1. Select an image, hit 'Z' to zoom, hit 'Z' again. Pausing for 10 seconds or so between hitting keys can increase the likelihood of the photo being marked. Sometimes more than one photo gets marked.

2. It seems to settle down after working within a collection for a while. I messed around with 1. above until most images had been marked, re-marked them all as published and the collection behaved itself for a couple of days.

3. Collections that hasn't been worked in for a while seem more prone to being problematic.

4. An image that doesn't get marked when following the steps in 1. tends to be immune thereafter, at least for a few days.

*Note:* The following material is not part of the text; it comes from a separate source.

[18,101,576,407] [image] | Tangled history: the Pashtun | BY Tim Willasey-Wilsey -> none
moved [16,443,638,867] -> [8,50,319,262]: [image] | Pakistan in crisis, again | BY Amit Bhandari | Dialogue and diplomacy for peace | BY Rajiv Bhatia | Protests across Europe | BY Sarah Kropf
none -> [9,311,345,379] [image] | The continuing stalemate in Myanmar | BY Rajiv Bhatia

5. For me, if I re-mark a problematic photo as up to date, it tends to stay that way, at least for a few days.

 

The problem seems to be worse in collections that haven't been visited for some time.

 

Here's an interesting one: I have a photo that's in two published collections. I visit one collection, run the steps in 1. above and it pops into the photos to republish section. I then visit the other collection and it's not marked for republishing. If I hop between the two collections the photo remains unpublished in one collection, published in the other. So, I run steps in 1. on the photo in the collection where it's marked to publish. The photo remains unpublished but becomes accompanied by another photograph. I go back to the other collection, which has both photos in it and both are in the published section.

 

That last paragraph is a bit rambling but the takeaway is this; if  a photo in a published collection gets marked as unpublished in one collection, it may still be marked as published in any other collections it's held in. And if you re-mark that photo as published, it may well re-mark a different photo in a different published collection as unpublished it that other collection also contains the first photo.

 

If that's all a bit convoluted, I can sit down and make a step by step that's more rigorous.

 

Conclusion; Published Collections are fundamentally broken. And have been so for at least 1-2 years, without comment from Adobe, which is concerning.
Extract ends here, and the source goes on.